Material supplied START
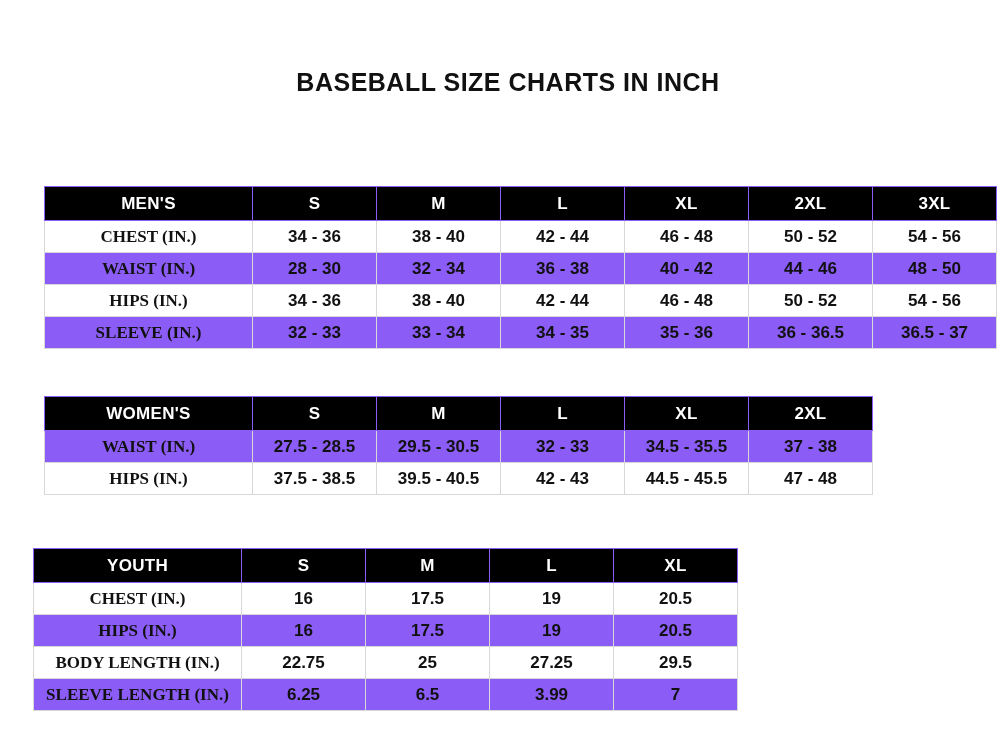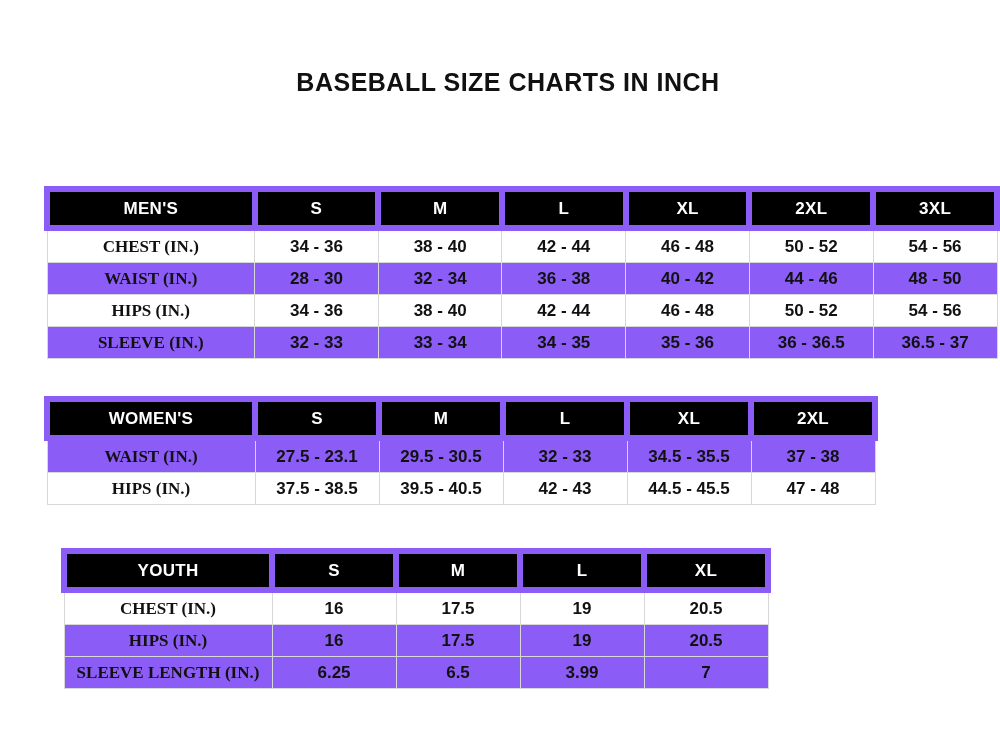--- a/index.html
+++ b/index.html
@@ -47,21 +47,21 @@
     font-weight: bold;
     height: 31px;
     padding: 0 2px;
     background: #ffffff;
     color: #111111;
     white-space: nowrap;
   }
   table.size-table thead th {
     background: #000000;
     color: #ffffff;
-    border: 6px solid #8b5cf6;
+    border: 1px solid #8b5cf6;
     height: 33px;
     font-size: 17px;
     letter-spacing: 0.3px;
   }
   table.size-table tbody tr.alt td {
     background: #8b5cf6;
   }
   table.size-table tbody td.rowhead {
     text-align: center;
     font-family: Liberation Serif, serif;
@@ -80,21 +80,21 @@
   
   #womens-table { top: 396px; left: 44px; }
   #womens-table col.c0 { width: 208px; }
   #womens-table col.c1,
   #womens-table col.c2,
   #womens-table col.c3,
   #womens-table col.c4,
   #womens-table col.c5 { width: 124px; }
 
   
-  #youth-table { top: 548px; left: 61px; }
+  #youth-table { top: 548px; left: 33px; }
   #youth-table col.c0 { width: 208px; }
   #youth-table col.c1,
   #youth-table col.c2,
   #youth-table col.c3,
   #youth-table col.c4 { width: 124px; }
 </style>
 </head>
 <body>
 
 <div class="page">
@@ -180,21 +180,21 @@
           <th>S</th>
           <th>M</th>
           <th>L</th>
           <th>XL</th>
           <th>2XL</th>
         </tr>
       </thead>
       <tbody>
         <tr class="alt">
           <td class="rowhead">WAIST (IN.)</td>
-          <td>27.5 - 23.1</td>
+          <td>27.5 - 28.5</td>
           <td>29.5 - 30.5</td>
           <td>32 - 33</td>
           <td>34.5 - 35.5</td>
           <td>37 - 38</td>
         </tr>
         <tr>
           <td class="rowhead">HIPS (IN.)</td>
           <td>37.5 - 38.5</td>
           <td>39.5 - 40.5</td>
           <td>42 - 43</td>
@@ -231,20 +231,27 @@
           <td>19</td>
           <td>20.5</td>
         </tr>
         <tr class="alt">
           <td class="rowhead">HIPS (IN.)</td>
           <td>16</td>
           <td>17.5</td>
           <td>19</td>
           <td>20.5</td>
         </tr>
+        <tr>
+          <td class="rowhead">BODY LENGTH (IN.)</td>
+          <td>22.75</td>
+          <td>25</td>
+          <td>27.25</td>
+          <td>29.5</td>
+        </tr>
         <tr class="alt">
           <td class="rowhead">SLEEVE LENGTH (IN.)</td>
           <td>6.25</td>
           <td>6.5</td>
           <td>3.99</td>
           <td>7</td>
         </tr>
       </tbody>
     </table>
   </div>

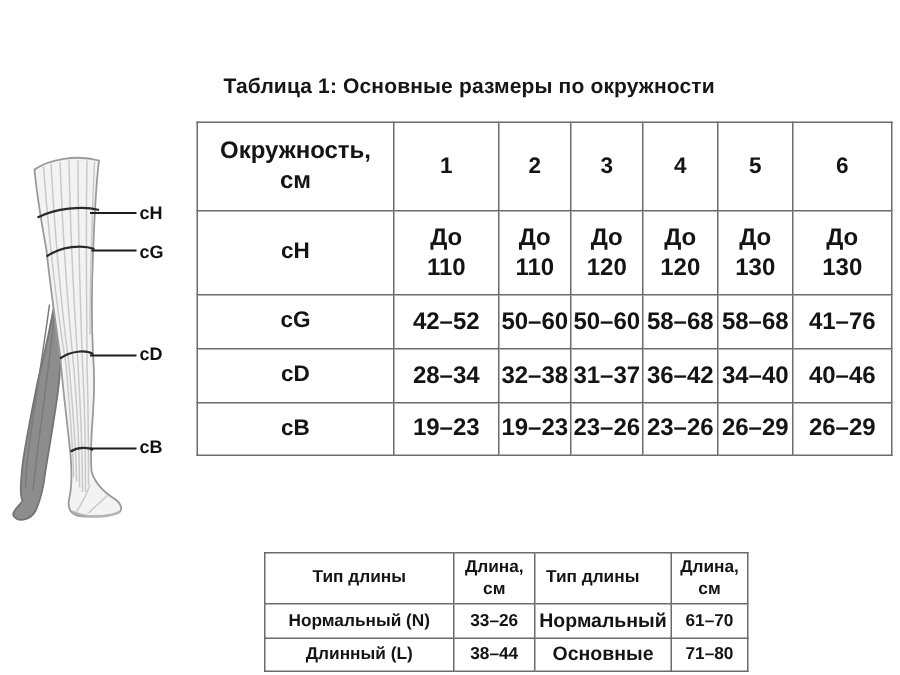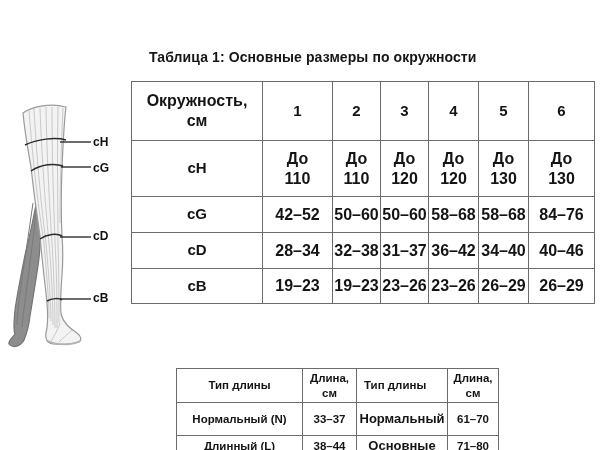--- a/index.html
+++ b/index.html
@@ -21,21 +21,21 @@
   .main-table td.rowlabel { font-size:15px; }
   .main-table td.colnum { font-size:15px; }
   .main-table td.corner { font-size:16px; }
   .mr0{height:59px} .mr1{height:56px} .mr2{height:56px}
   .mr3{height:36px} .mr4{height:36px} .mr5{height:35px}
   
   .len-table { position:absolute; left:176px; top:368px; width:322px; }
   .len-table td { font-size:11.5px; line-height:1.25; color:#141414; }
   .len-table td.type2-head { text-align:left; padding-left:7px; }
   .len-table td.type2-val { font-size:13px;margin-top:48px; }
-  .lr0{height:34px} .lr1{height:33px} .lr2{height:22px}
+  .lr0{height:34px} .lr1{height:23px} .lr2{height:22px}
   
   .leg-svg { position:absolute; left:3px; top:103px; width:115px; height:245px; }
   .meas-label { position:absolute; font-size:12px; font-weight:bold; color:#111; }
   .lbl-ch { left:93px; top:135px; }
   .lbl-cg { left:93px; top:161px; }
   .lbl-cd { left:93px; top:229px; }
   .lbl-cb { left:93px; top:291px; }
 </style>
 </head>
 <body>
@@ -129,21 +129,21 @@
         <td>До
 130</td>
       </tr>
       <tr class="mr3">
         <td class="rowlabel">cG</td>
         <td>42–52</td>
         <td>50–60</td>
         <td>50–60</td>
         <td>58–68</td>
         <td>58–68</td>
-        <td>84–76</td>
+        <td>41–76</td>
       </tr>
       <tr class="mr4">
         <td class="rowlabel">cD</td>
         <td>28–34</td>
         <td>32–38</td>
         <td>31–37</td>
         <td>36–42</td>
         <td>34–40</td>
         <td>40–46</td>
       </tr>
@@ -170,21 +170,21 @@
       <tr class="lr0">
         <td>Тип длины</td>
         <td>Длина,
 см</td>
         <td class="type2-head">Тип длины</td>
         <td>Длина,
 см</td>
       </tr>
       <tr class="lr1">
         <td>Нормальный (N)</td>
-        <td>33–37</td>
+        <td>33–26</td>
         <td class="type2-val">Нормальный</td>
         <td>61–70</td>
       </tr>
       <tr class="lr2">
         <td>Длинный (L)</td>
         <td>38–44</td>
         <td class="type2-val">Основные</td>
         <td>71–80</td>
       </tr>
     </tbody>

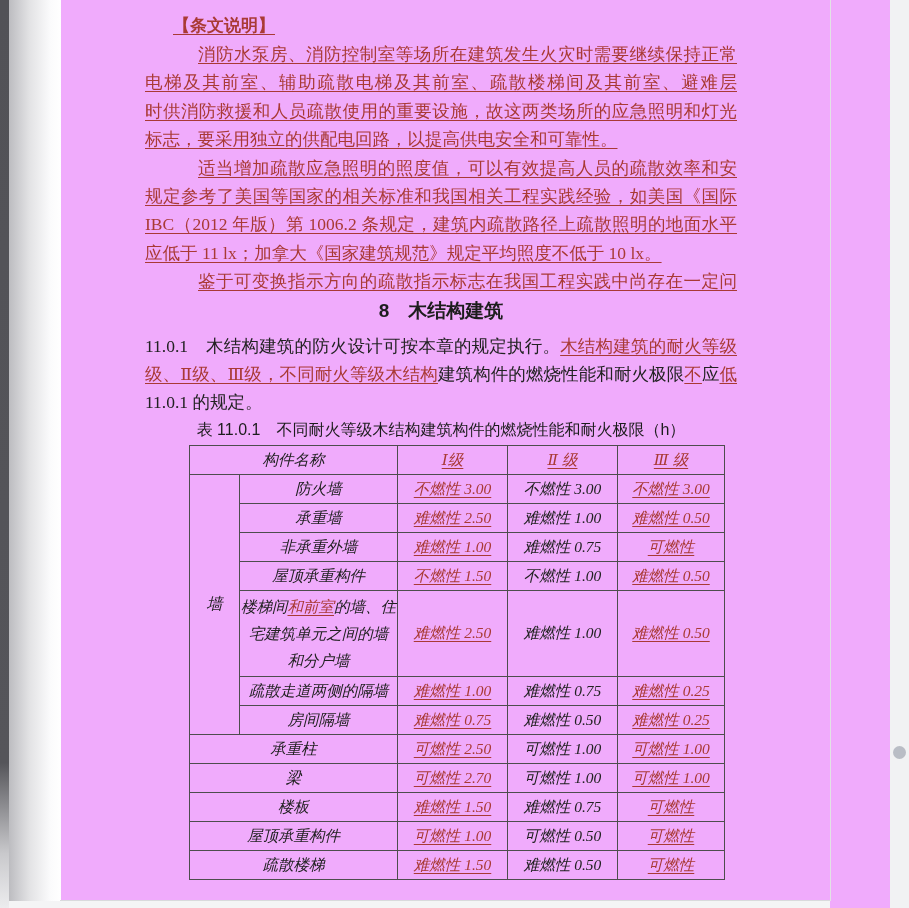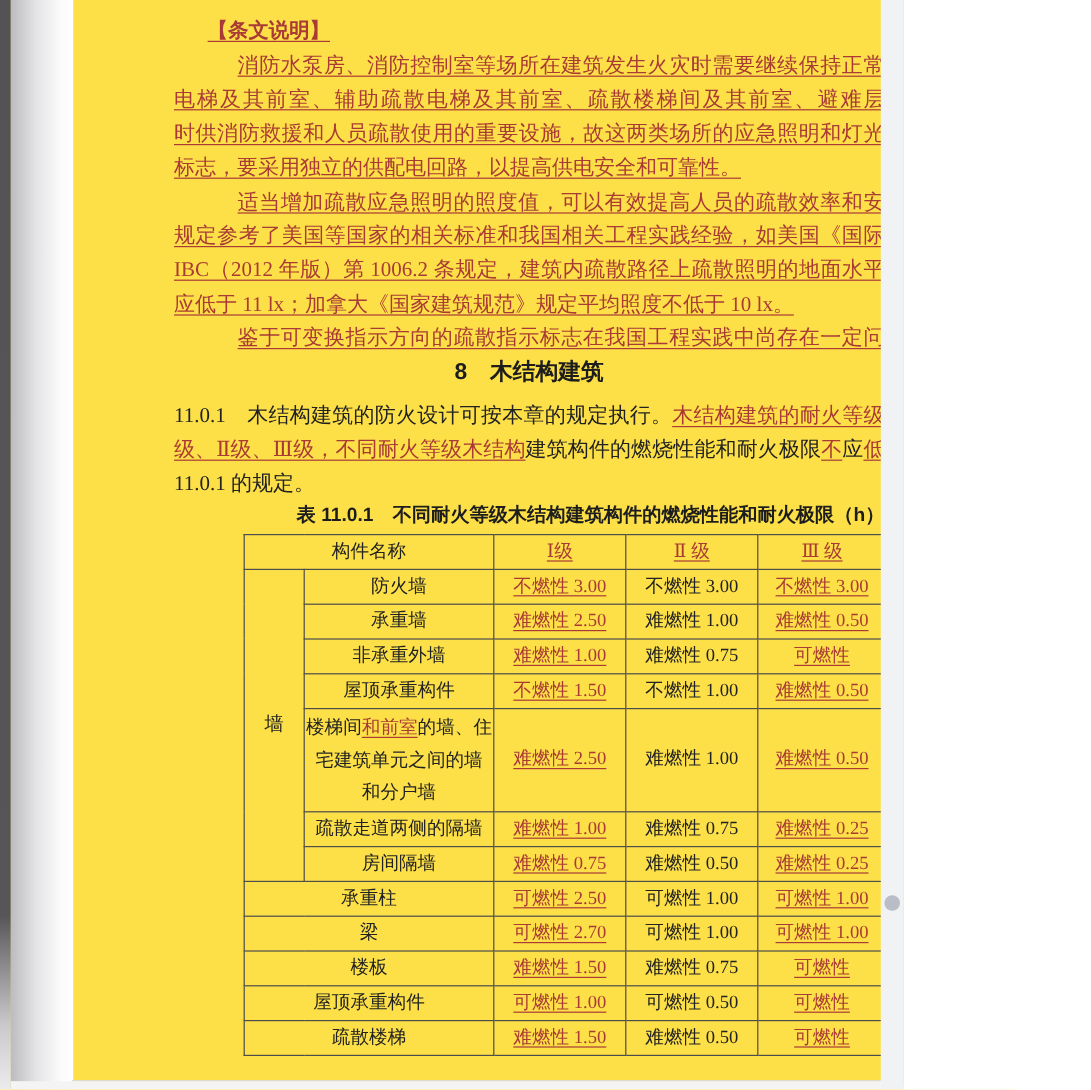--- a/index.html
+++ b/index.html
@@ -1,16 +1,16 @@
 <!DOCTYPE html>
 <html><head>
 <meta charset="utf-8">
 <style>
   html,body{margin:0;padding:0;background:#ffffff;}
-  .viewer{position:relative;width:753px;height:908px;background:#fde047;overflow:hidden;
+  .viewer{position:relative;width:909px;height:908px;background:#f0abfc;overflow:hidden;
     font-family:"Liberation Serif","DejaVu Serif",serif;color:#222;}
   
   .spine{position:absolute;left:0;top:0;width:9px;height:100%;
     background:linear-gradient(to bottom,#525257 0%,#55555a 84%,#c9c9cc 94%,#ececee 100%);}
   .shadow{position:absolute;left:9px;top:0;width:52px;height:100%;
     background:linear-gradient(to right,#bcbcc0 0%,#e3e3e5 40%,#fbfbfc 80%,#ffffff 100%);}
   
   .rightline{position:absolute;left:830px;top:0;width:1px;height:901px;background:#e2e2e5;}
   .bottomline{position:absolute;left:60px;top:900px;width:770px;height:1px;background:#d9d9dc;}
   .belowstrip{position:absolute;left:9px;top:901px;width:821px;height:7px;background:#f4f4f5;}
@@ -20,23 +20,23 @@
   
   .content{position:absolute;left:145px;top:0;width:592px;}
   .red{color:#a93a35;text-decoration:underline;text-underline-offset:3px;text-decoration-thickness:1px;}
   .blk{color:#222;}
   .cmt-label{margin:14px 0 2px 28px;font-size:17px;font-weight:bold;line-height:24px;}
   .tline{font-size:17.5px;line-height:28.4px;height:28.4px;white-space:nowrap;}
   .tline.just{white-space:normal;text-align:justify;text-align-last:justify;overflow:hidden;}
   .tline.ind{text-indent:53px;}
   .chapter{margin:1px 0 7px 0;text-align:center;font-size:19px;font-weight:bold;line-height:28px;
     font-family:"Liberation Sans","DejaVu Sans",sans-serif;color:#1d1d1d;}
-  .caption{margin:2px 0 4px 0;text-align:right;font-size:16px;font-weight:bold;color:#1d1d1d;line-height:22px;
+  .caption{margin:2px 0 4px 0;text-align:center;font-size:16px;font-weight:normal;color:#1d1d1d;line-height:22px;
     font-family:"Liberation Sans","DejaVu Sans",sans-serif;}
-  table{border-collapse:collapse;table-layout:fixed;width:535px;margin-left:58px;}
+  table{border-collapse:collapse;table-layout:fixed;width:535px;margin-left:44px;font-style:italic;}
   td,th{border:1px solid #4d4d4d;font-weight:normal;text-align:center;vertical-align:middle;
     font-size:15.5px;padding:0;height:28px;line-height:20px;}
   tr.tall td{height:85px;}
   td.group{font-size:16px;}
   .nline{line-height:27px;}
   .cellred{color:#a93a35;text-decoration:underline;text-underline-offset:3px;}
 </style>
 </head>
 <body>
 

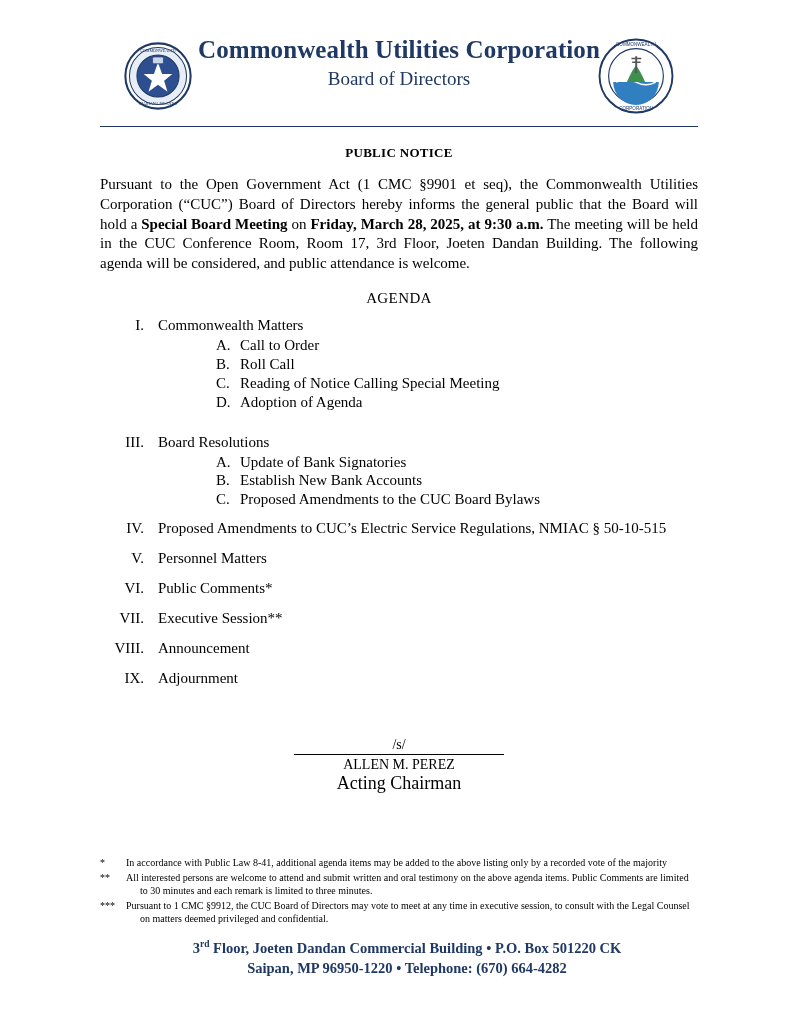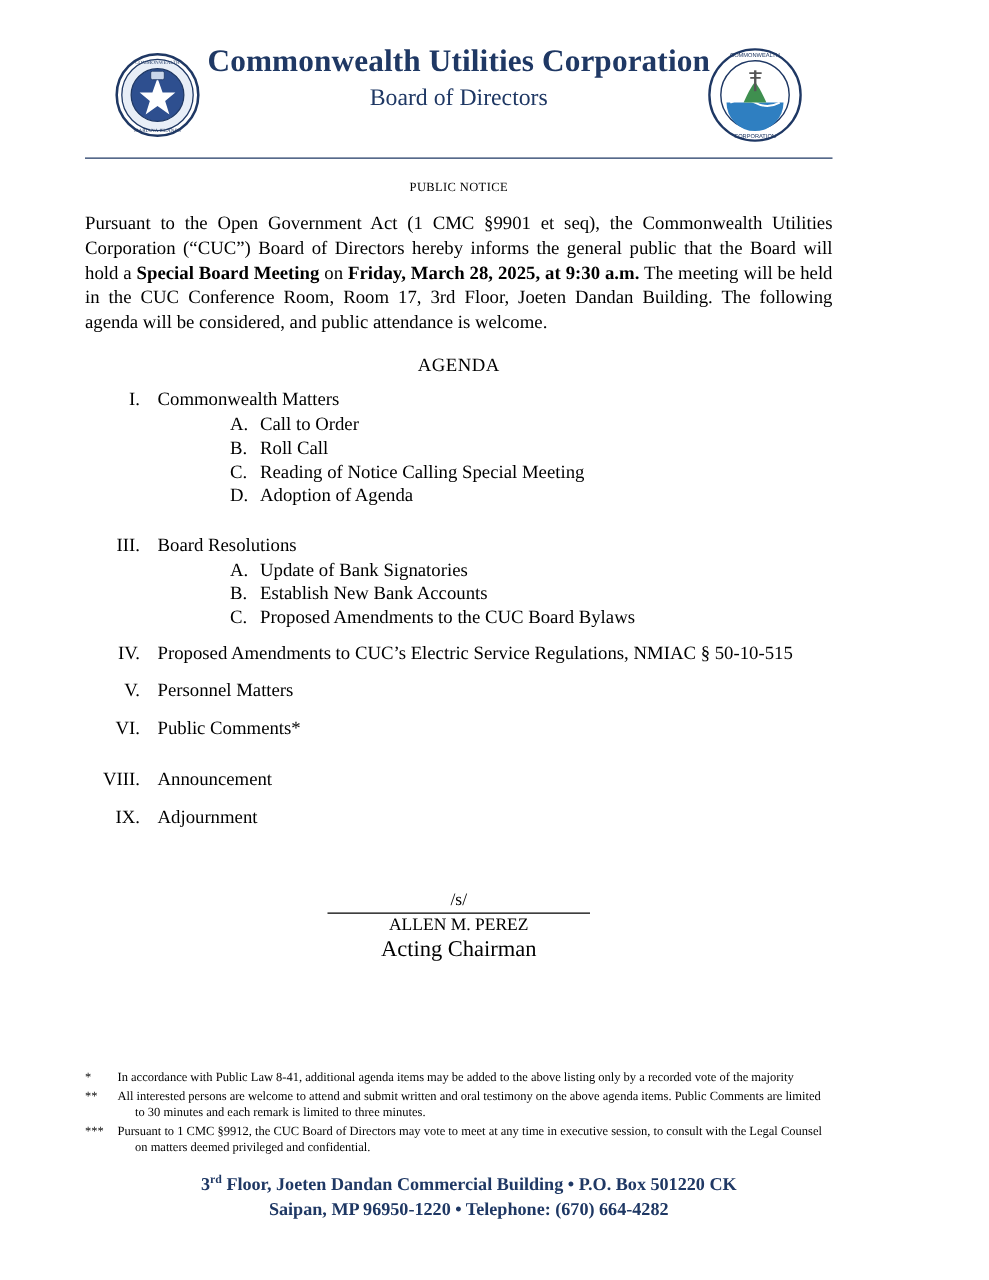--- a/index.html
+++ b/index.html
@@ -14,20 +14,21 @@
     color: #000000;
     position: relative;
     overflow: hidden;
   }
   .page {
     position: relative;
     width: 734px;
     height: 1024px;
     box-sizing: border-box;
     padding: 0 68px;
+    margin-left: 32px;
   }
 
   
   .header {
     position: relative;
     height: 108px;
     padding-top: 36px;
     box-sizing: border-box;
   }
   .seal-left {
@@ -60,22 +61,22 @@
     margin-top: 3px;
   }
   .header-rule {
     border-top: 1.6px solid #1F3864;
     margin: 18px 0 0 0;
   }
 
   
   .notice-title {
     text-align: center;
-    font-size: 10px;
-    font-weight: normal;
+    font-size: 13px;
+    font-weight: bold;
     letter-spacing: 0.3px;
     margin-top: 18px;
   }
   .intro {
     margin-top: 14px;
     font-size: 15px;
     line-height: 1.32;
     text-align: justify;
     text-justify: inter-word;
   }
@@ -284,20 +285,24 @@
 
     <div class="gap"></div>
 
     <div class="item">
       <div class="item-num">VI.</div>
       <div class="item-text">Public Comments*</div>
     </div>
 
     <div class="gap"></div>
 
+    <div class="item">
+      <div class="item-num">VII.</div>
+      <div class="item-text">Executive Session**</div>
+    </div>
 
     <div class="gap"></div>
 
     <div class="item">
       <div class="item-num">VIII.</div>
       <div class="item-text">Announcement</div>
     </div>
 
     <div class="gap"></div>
Material supplied END
Problem: Within the lines above, find those holding the word "underline" and copy them.

Result of the task:
   .red{color:#a93a35;text-decoration:underline;text-underline-offset:3px;text-decoration-thickness:1px;}
   .cellred{color:#a93a35;text-decoration:underline;text-underline-offset:3px;}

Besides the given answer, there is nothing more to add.